Bupa Digital Clinic leveraging technology to revolutionize Saudi Arabia’s health care landscape

RIYADH: Insurance giant Bupa Arabia’s recently launched ‘Digital Clinic’ could help revolutionize the health care landscape in Saudi Arabia, according to the company’s chief business development officer. 

Speaking to Arab News, Ali Sheneamer said that the advanced services offered by the Digital Clinic could help people stay healthy, which will ultimately strengthen the company’s profits. 

“Health insurance companies make money if you are healthy. So, I will do whatever it takes for you to stay healthy — a vested interest, and you will like it because you would like to stay healthy as well,” said Sheneamer. 

He added: “We just launched this week the Bupa Digital Clinic, where at the starting point, we have our own doctors who are extremely vested in your health, and they want you to be healthy.” 

He further added that Bupa Arabia is using technologies like artificial intelligence to track peoples’ health and analyze possible outcomes of their habits. 

“Looking at your lifestyle, and your interaction with health care facilities, AI would help me predict will you be at risk in the future or not, because the data of hundreds of thousands of people who followed the same path ended up here,” said Sheneamer. “If you don’t change what you are doing today, you will end up here. I don’t want you to be there.” 

Under the Digital Clinic, people suffering from chronic conditions who are subscribers of Bupa insurance will be assigned to care navigators, so that they will not miss their routine checkups. 

“I start engaging them, ensuring they do their checkups on time. If you are busy, I will send you someone home to collect a blood sample. I have developed that service because it costs me less to send them to you than you having complications in the future,” said Sheneamer. 

He added: “If you need medications, I will deliver them to you. So, when you start your journey with a doctor through Bupa Digital Clinic, his mission is to ensure that your health outcome improves, and he will deploy, all the logistical solutions that we have to ensure that you stay on target.” 

According to Sheneamer, wise use of technology could help predict, analyze, and design a health plan for every chronic patient. 

He said that the marketing campaigns for Bupa Digital Clinic began on Sept.3, with billboards installed across cities in Saudi Arabia. 

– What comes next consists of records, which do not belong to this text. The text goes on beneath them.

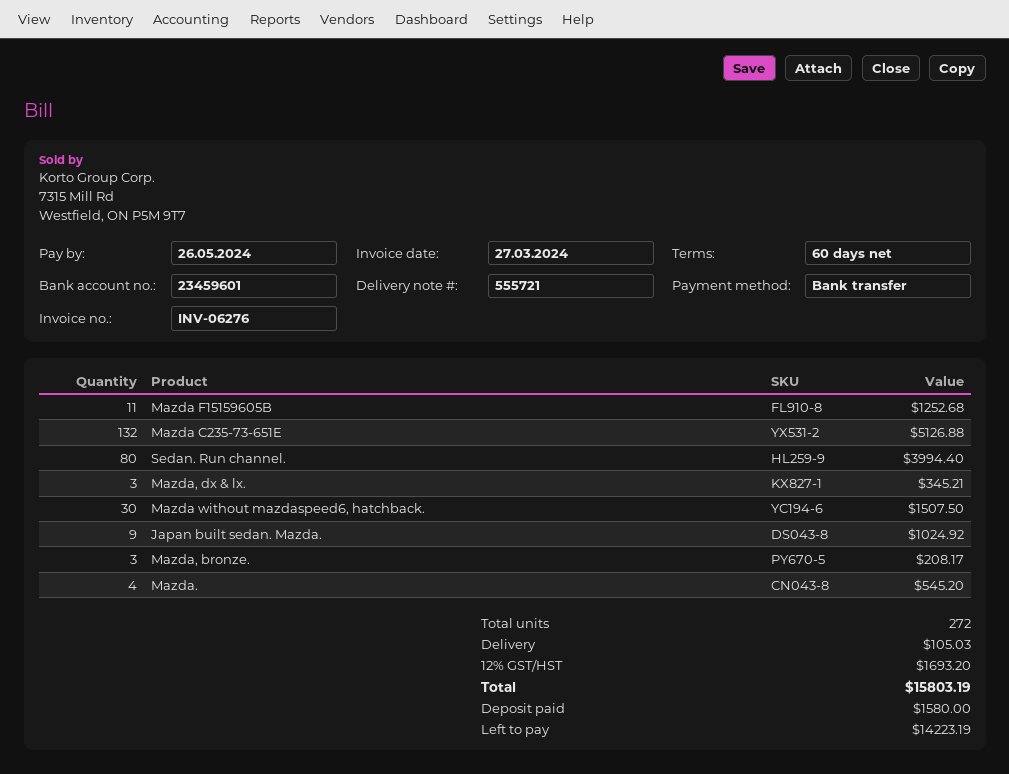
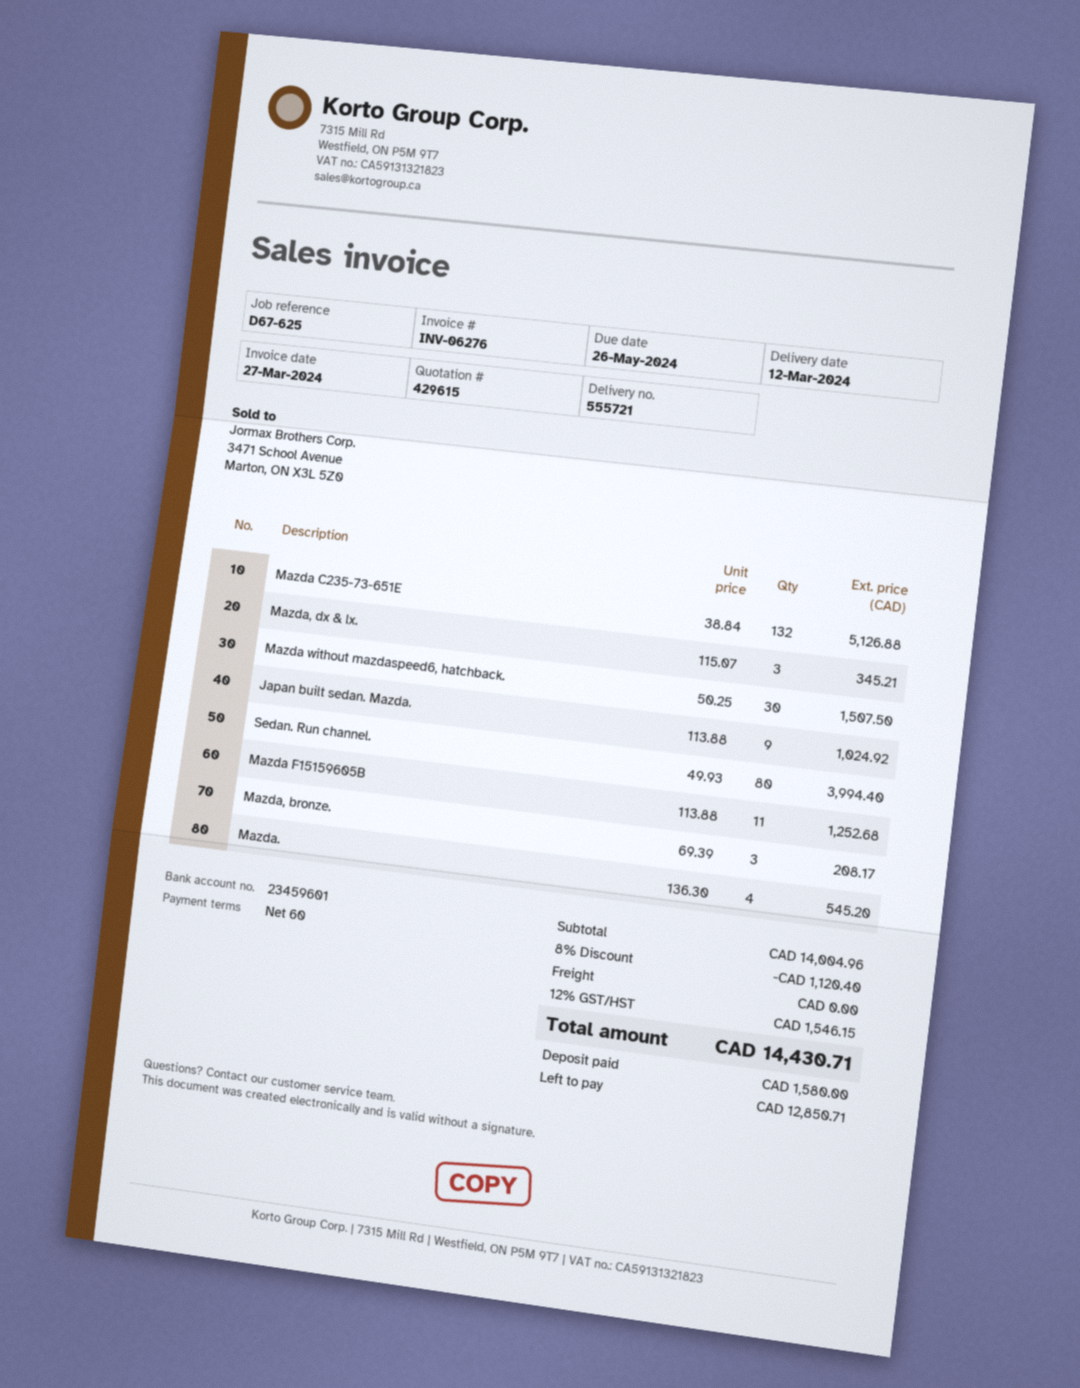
discount: none -> 8% = 1120.40
shipping: 105.03 -> 0.00
tax: 12% = 1693.20 -> 12% = 1546.15
total: 15803.19 -> 14430.71
balance: 14223.19 -> 12850.71

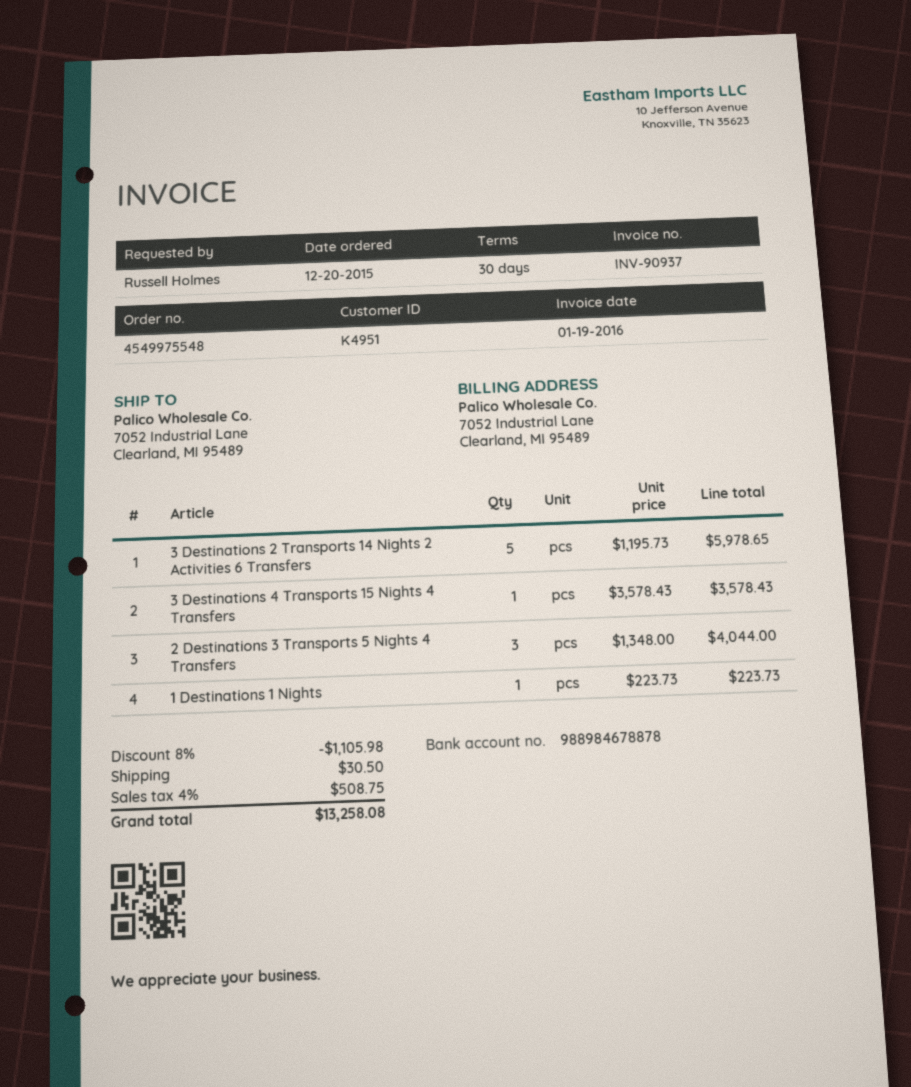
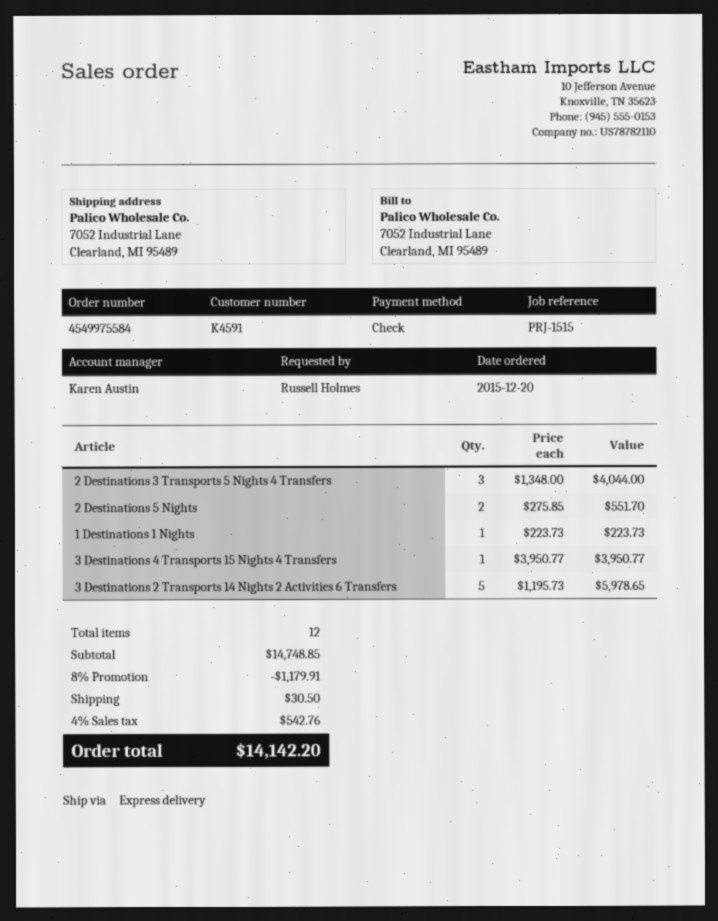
order number: 4549975548 -> 4549975584
customer number: K4951 -> K4591
3 Destinations 4 Transports 15 Nights 4 Transfers: 1 x 3578.43 = 3578.43 -> 1 x 3950.77 = 3950.77
2 Destinations 5 Nights: none -> 2 x 275.85 = 551.70
discount: 8% = 1105.98 -> 8% = 1179.91
tax: 4% = 508.75 -> 4% = 542.76
total: 13258.08 -> 14142.20

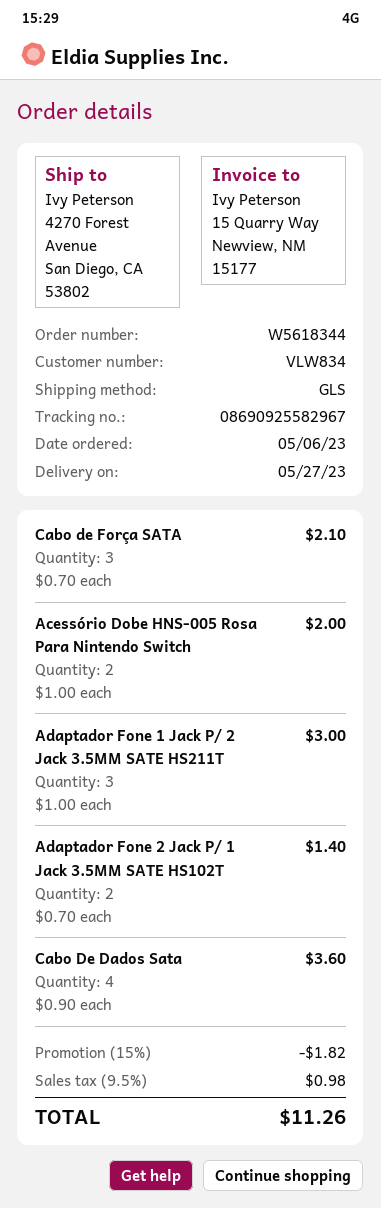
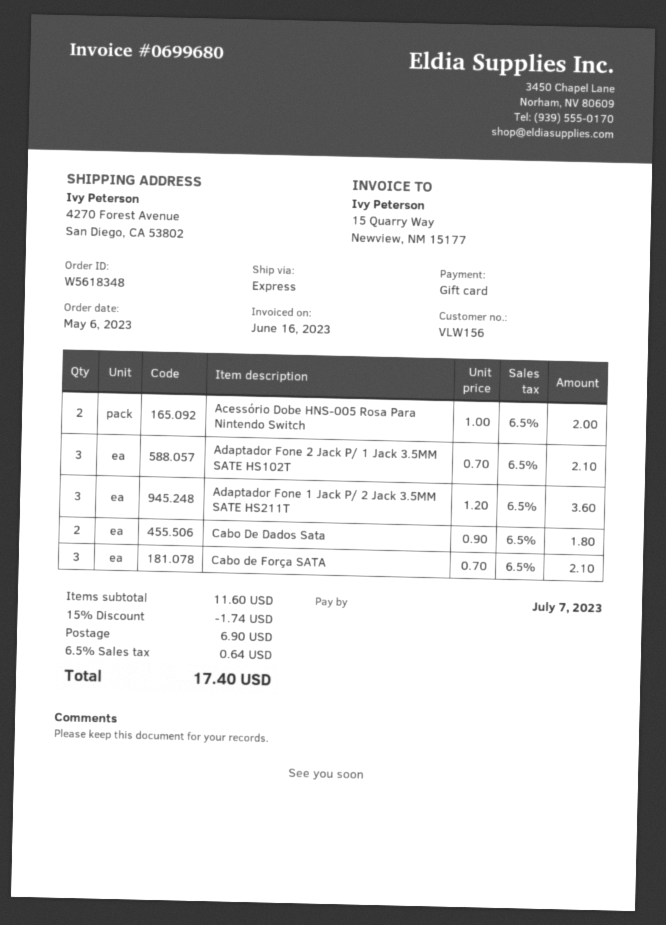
order number: W5618344 -> W5618348
customer number: VLW834 -> VLW156
shipping method: GLS -> express
Adaptador Fone 1 Jack P/ 2 Jack 3.5MM SATE HS211T: 3 x 1.00 = 3.00 -> 3 x 1.20 = 3.60
Adaptador Fone 2 Jack P/ 1 Jack 3.5MM SATE HS102T: 2 x 0.70 = 1.40 -> 3 x 0.70 = 2.10
Cabo De Dados Sata: 4 x 0.90 = 3.60 -> 2 x 0.90 = 1.80
discount: 15% = 1.82 -> 15% = 1.74
shipping: none -> 6.90
tax: 9.5% = 0.98 -> 6.5% = 0.64
total: 11.26 -> 17.40

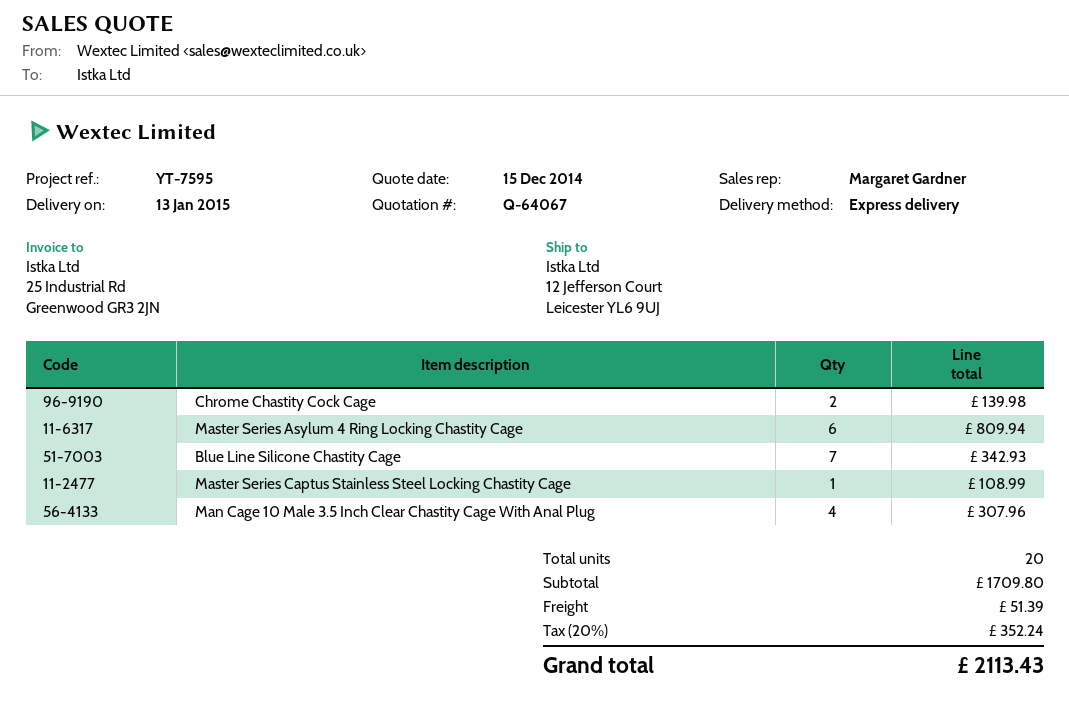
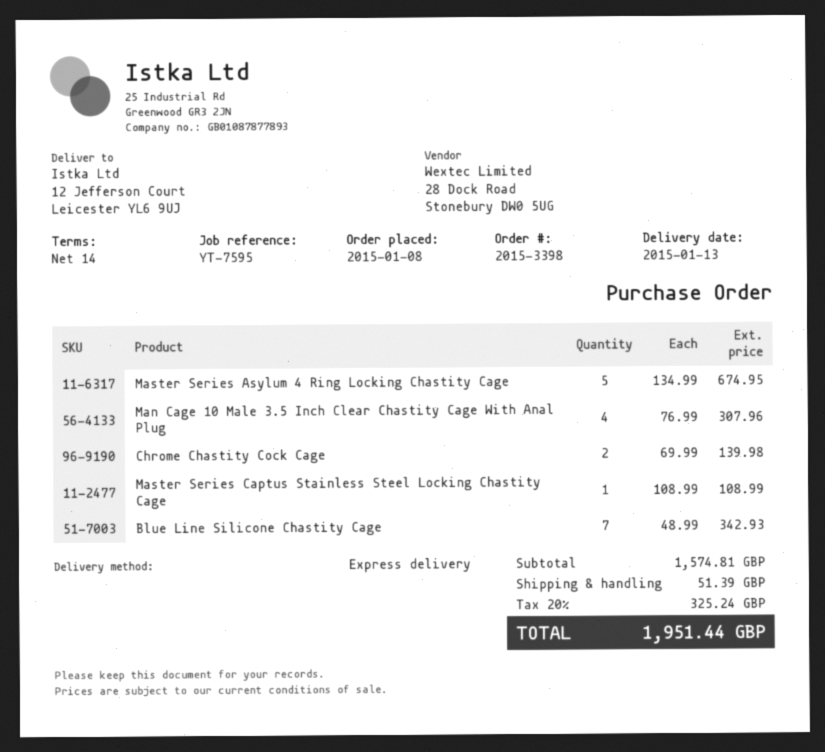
Master Series Asylum 4 Ring Locking Chastity Cage: 6 for 809.94 -> 5 for 674.95
subtotal: 1709.80 -> 1574.81
tax: 20% = 352.24 -> 20% = 325.24
total: 2113.43 -> 1951.44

“We have been piloting Bupa Digital Clinic using our own doctors for a couple of months now, and we feel confident to go out to the world and say, use us. We are very excited about that. The more advanced we become in AI, as we train them on different datasets, this will help us cover a lot of insights about the health of our own population,” said Sheneamer. 

Describing Bupa Digital Clinic as a “clinic in your pocket,” Sheneamer added that users can access services using their smartphones. 

“We have lots of doctors available for you in Bupa Digital Clinic. In the future, this might be complemented with physical clinics. Probably 80 to 85 percent of the time when you go to a doctor, the doctor will never touch you. You just sit, he asks questions and you answer. So, why drive to the hospital if you end up not being physically examined for the symptoms you have,” said the insurance company official. 

He added: “There are certain cases that you need to go to hospital. If I suspect a fracture in my foot or arm, I need to go there because he needs to examine it physically. But if it’s normal symptoms that I have today, flu or headache, he will never touch me. So, why the hassle of going into traffic jams.” 

He further said that if doctors in the Digital Clinic suspect the need to examine a patient physically, the health care expert will refer them to a hospital. 

Sheneamer added that after the physical examination, doctors from the Digital Clinic will follow up with the patient to ensure they are staying in good shape.